Blog que retrata os acontecimentos do mar e porto de Viana e arredores, nos bons e maus momentos, dos pequenos aos grandes senhores.

13
Jun 07
O campo de gelo
 

O Lutador durante as provas de mar
 
Um estremeção forte acordou a tripulação que se levantou de imediato e veio indagar o que tinha acontecido. A princípio pensei que abalroamos com outro navio, porque estávamos longe de terra, não era possível encalharmos e o estrondo foi seco e curto. Quando cheguei à ponte, já lá estava o capitão com o imediato que estava de quarto de serviço. O radar apresentava uma mancha de muitas milhas pela proa, pela nossa frente estava um imenso campo de gelo. O navio tinha parado mas os blocos de gelo disperso batiam no costado e faziam estremecer o navio, parece que cortavam o costado como um diamante deslizando lentamente com a corrente.

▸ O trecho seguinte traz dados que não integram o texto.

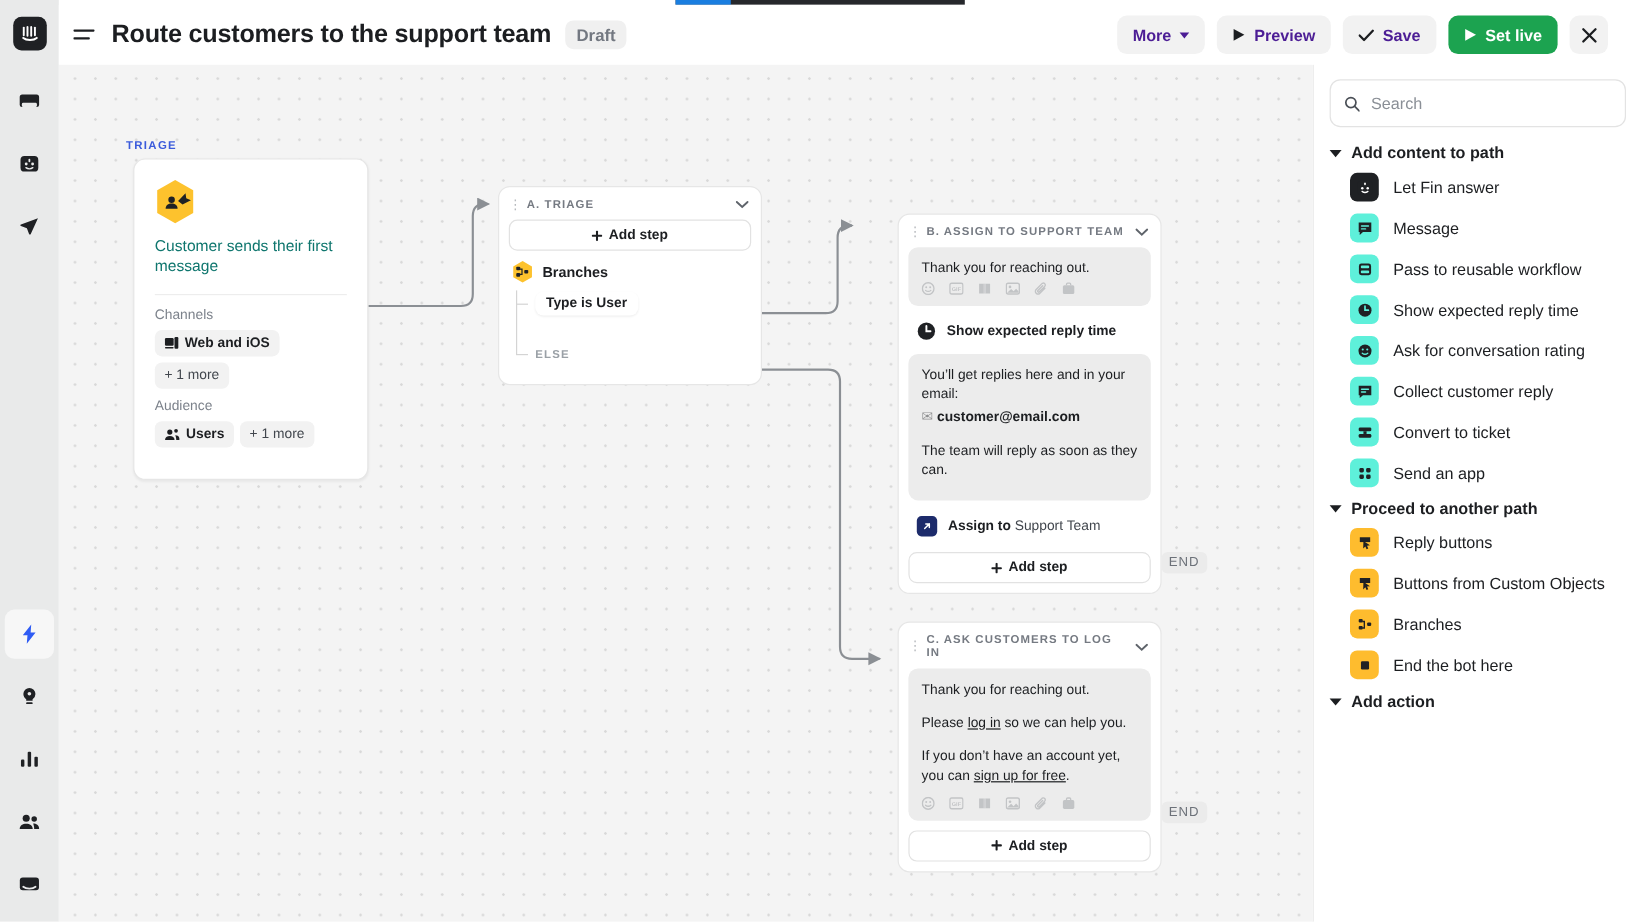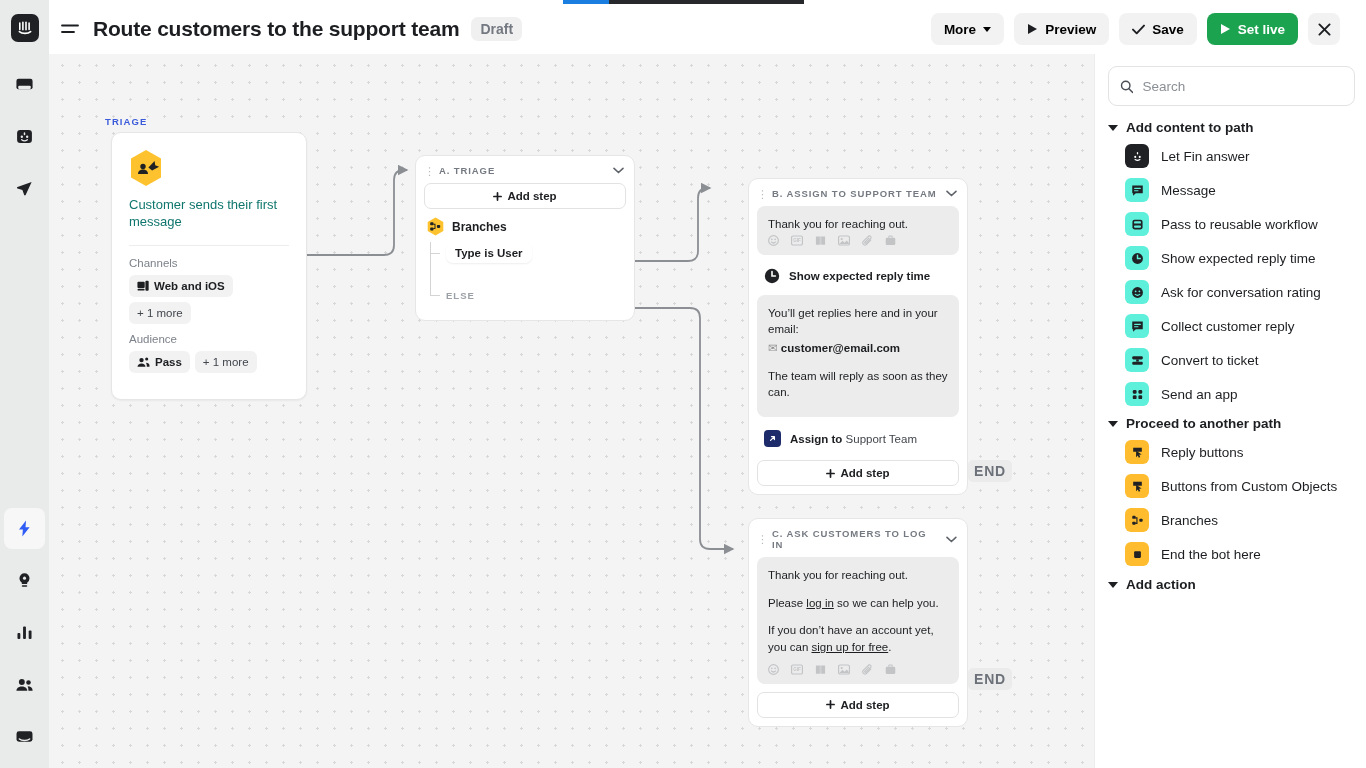--- a/index.html
+++ b/index.html
@@ -46,7 +46,7 @@
   .hbtn {
     display: flex; align-items: center; gap: 7px; background: #f2f2f2; border: none;
     border-radius: 8px; height: 32px; padding: 0 13px; font-size: 13.5px; font-weight: 700;
-    color: #000000; cursor: pointer; font-family: inherit; white-space: nowrap;
+    color: #4c1d95; cursor: pointer; font-family: inherit; white-space: nowrap;
   }
   .hbtn.primary { background: #1ca350; color: #ffffff; }
   .hbtn.icononly { padding: 0; width: 32px; justify-content: center; }

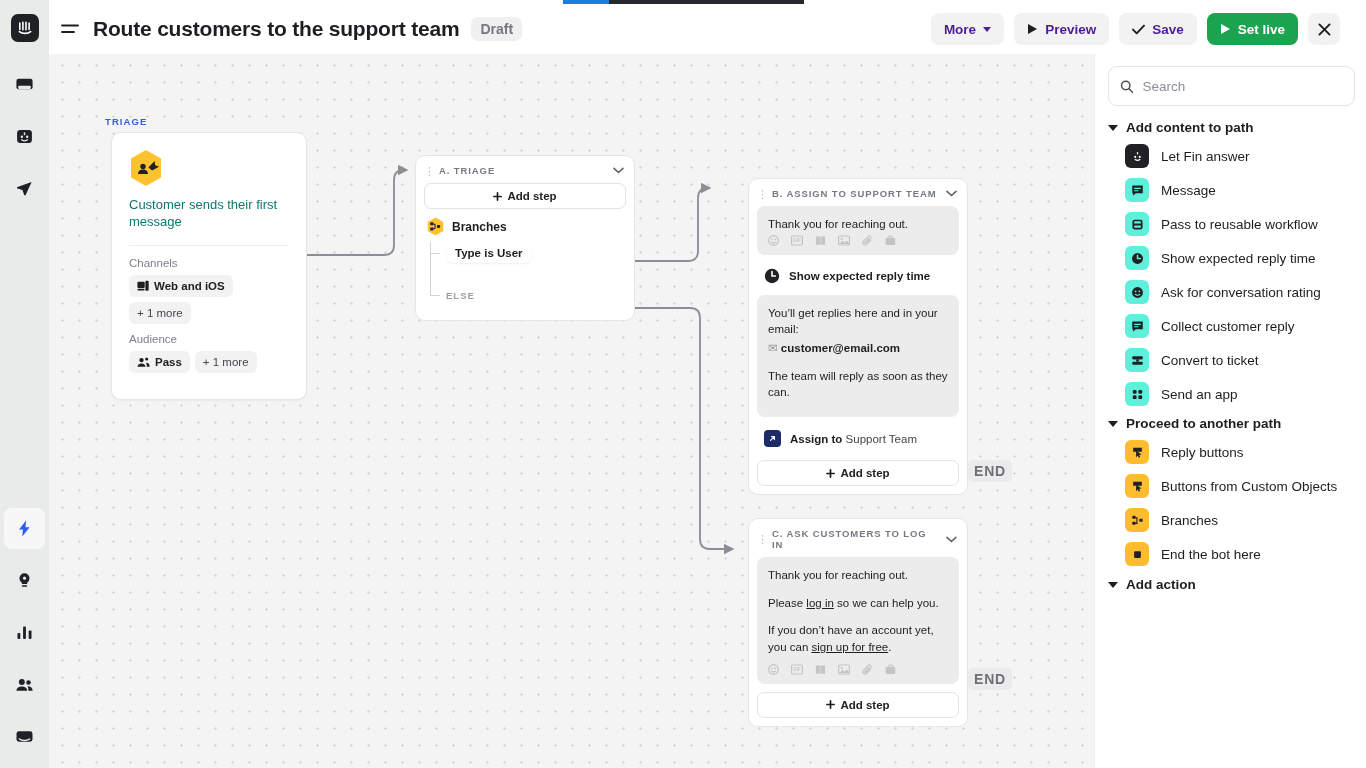--- a/index.html
+++ b/index.html
@@ -322,7 +322,7 @@
             <circle cx="11.2" cy="3.1" r="1.8"></circle>
             <path d="M10.4 7.3c2.3 0 4 1.1 4 3.2V12h-3c0-1.9-.4-3.4-1-4.7z"></path>
           </svg>
-        <span>Pass</span>
+        <span>Users</span>
       </div>
       <div class="chip plain">
         <span>+ 1 more</span>

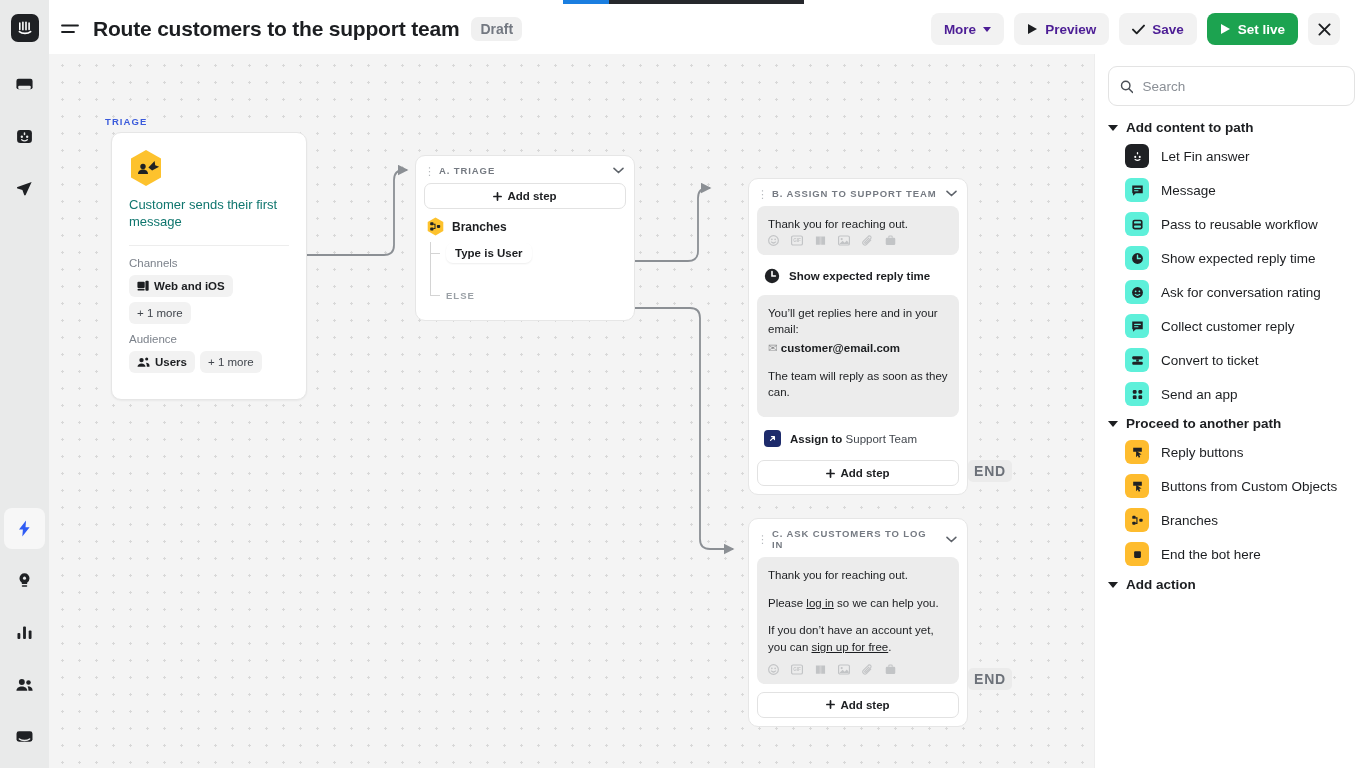--- a/index.html
+++ b/index.html
@@ -124,7 +124,7 @@
 
   .endbadge {
     position: absolute; background: #ebebeb; color: #6c7179; border-radius: 5px;
-    font-size: 14px; font-weight: 700; letter-spacing: .8px; padding: 3px 6px;
+    font-size: 11px; font-weight: 400; letter-spacing: .8px; padding: 3px 6px;
   }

in a "Epopeia dos Bacalhaus"
Campo de gelo
Tínhamos de sair dali imediatamente. Uma observação no radar permitiu concluir que se rumássemos a sul ficaríamos livres da mancha visível no radar, mistura de growlers e névoa. Tal assim não aconteceu e cedo percebemos que a solução teria sido inverter o rumo, mas agora de nada valia mudar de direcção, a solução era avançar lentamente procurando as clareiras abertas no campo de gelo em decomposição. Tínhamos a nosso favor as noites serem curtas e haver uma luz difusa que permitia avistar as clareiras mais escuras no meio do gelo branco e seguir com precaução, sofrendo com os impactos dos pequenos blocos de gelo que quer dum bordo quer do outro, faziam mossa no costado, causando arrepios de pavor.
Perdemos a noção do tempo, redobrando a atenção ao gelo e às manobras da máquina que era preciso parar e inverter em muitos casos, para atenuar o impacto de um bloco que não tinha sido possível evitar.

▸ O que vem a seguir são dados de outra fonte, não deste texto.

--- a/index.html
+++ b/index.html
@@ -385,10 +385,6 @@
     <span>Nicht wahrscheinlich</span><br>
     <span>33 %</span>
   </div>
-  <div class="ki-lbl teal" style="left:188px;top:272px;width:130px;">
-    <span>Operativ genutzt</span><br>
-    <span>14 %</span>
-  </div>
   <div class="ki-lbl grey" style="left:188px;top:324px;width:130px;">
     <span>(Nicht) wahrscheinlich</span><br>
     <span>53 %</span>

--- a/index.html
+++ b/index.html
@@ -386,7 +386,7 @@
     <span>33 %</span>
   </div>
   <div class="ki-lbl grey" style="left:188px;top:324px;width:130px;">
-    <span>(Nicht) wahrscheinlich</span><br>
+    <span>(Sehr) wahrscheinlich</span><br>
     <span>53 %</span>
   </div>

in "o Grande Livro dos Oceanos"-Selecções do Reader's Digest
 
O super-petroleiro e quebra gelo "Manhattan"em 1969 lutando contra o gelo
 
Os navios que tinham ido a Reyqjavik abastecer estavam de saída e rumavam pelo sul da Islândia para a Ilha dos Ursos, nós continuávamos encurralados no campo de gelo, sem vislumbrar caminho para a saída, a nossa velocidade era pouco maior que o deslocamento do gelo que se dirigia para sul, por isso a nossa progressão era pequena correlativamente.
Parecia que estávamos no meio dum labirinto sem encontrar a saída. Imaginava-se o pior, tomaram-se precauções para a eventualidade dum rombo as baleeiras e jangadas a postos, na máquina a máxima atenção, alerta máximo.

in "O Grande Livro dos Oceanos"- Selecções do Readers Digest
O Manhattan no meio do gelo
Ninguém dormia a bordo. Todos queriam colaborar dando indicações para bombordo e estibordo. Teve que ser posta ordem nas orientações que cada um dava, mandando desocupar a ponte, para se poder trabalhar com atenção.
Ao fim de mais de dois dias de sofrimento e cansaço, respiramos de alívio quando o mar à nossa frente estava limpo de growlers. Máquina a toda a força avante rumo à costa da Noruega onde os franceses estavam a fazer boa pescaria com redes pelágicas.